## [REQUIRED ACTION]
Your task is to restate word for word the lines in the material below, from the one with "design of the" up to and including the one with "-> <div>Fabric: Medical</div>". Do not carry over the pictures.

## [PROVIDED ENTRIES]

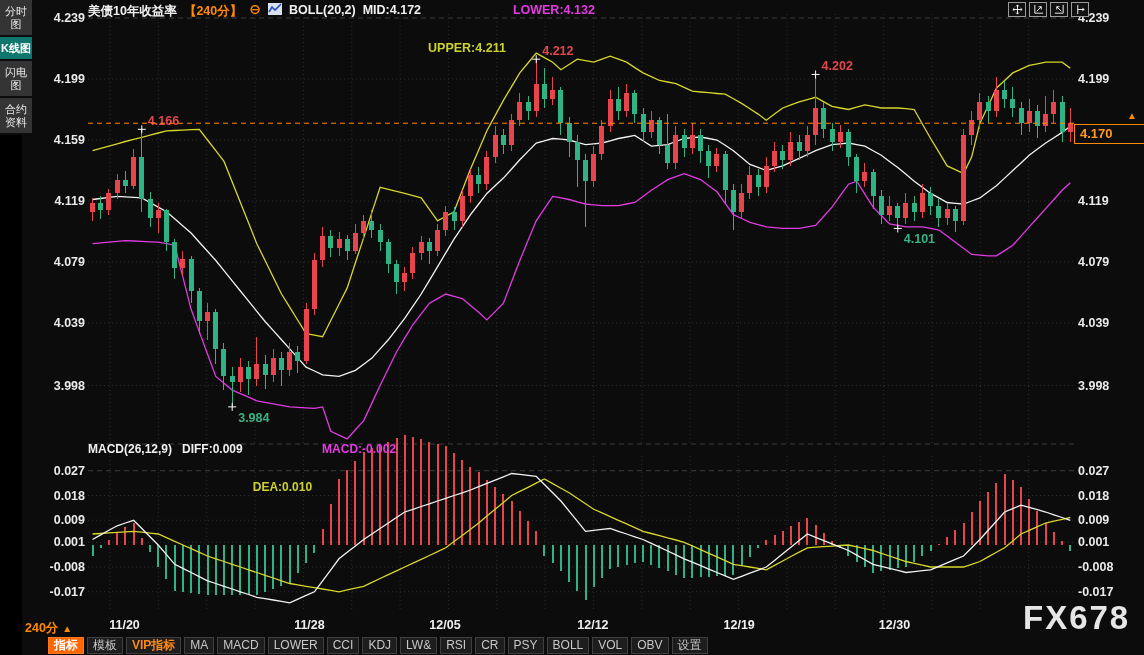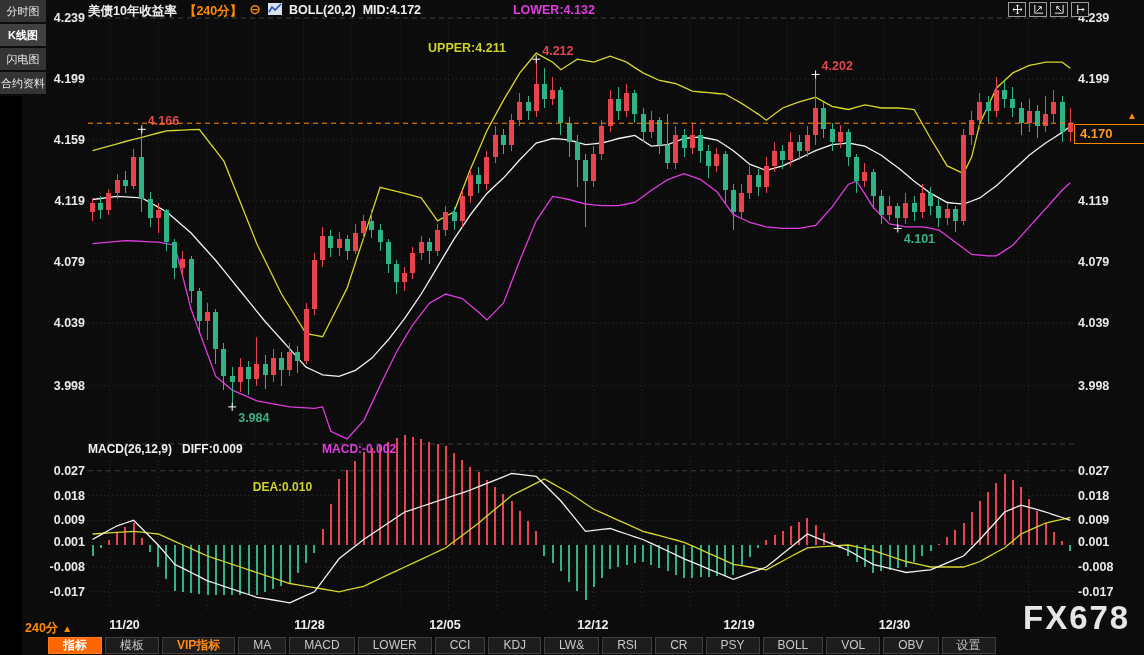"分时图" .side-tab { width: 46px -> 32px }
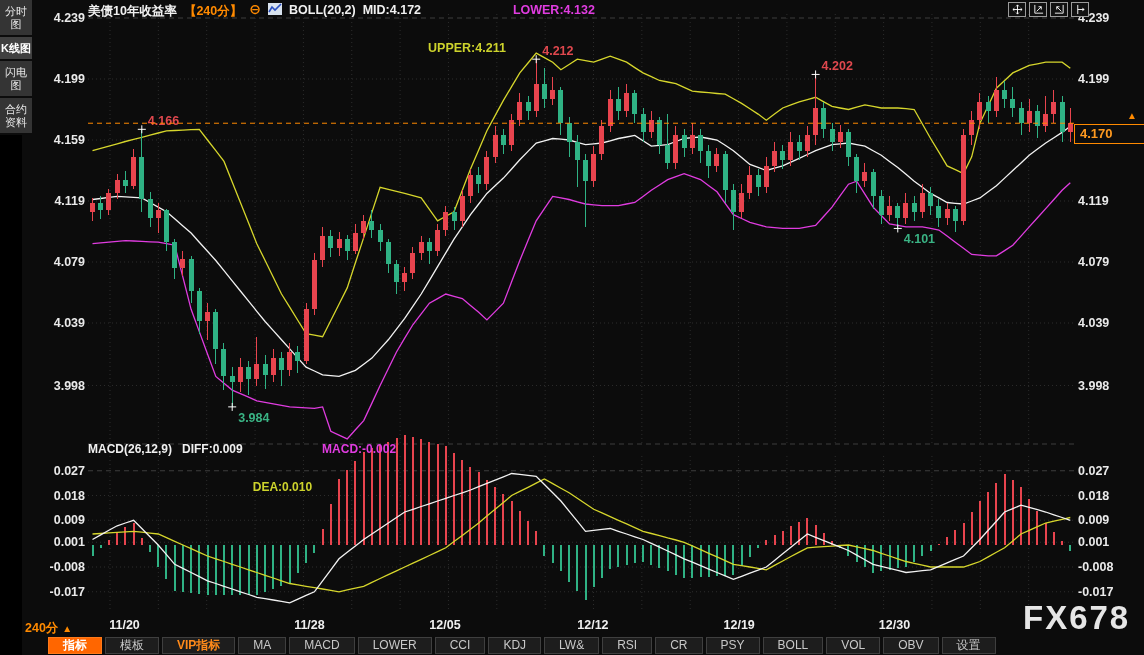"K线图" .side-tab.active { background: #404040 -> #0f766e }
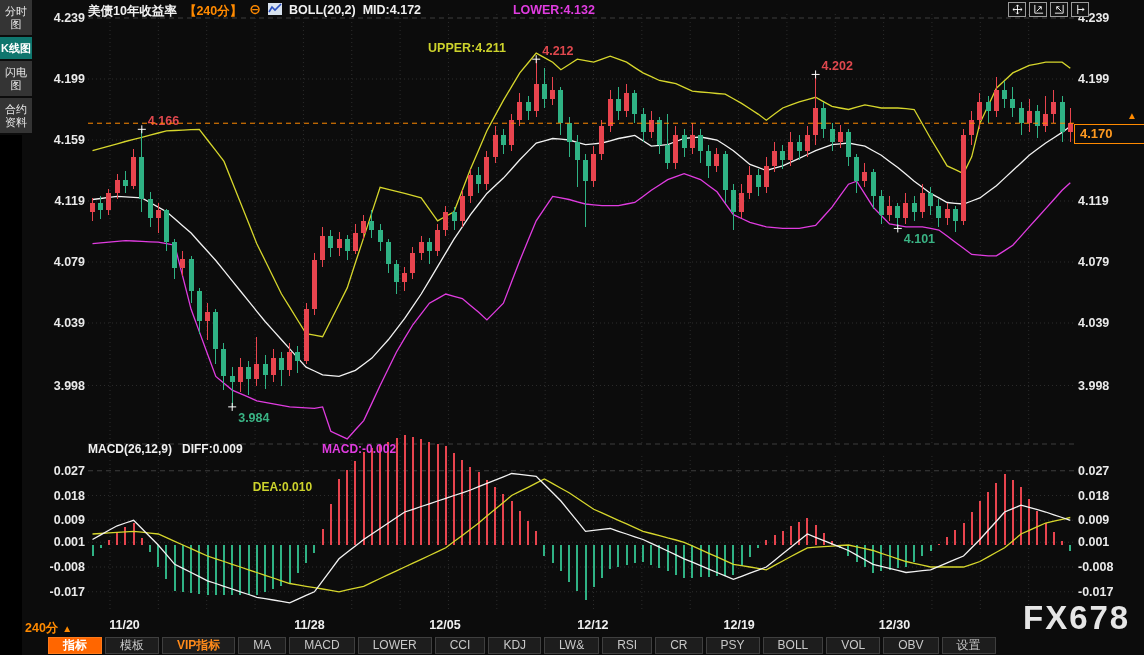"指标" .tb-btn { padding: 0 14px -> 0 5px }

...

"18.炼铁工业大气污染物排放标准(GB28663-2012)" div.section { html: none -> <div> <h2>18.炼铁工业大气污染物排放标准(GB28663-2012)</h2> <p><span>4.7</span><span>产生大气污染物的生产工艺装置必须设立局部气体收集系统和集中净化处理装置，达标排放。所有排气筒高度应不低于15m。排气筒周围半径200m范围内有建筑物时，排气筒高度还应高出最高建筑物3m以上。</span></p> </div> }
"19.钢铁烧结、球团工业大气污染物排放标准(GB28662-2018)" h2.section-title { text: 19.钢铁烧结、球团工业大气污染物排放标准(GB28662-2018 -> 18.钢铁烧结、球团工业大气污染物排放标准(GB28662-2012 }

--

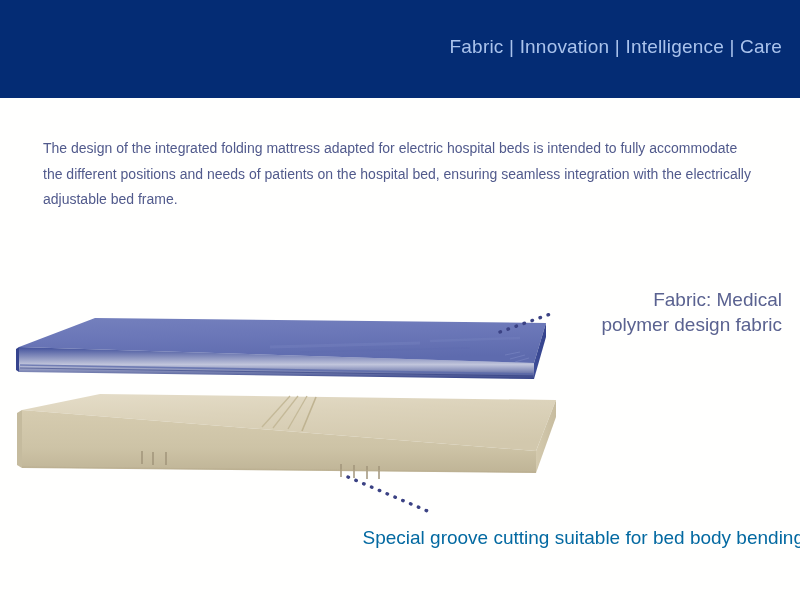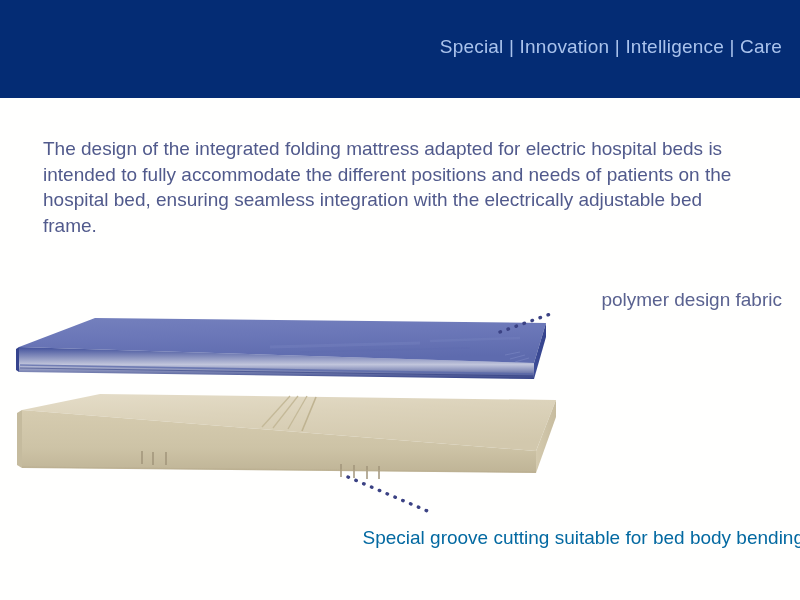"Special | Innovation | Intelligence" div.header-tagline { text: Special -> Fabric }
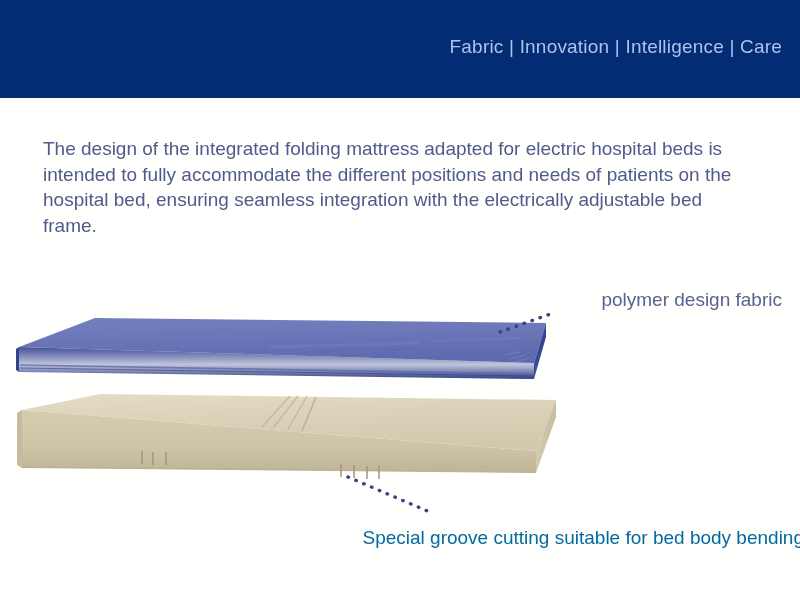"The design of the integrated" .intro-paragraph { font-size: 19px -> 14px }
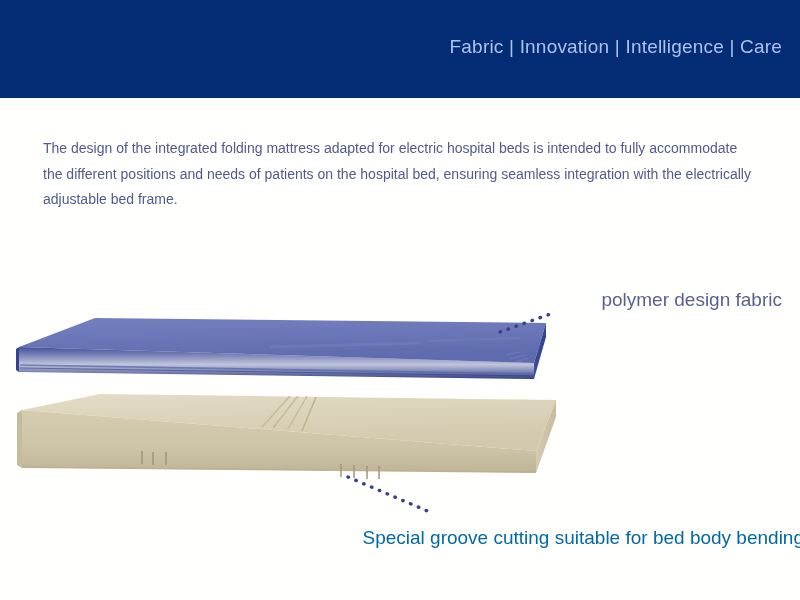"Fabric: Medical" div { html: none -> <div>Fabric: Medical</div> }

## [TASK RESULT]
"The design of the integrated" .intro-paragraph { font-size: 19px -> 14px }
"Fabric: Medical" div { html: none -> <div>Fabric: Medical</div> }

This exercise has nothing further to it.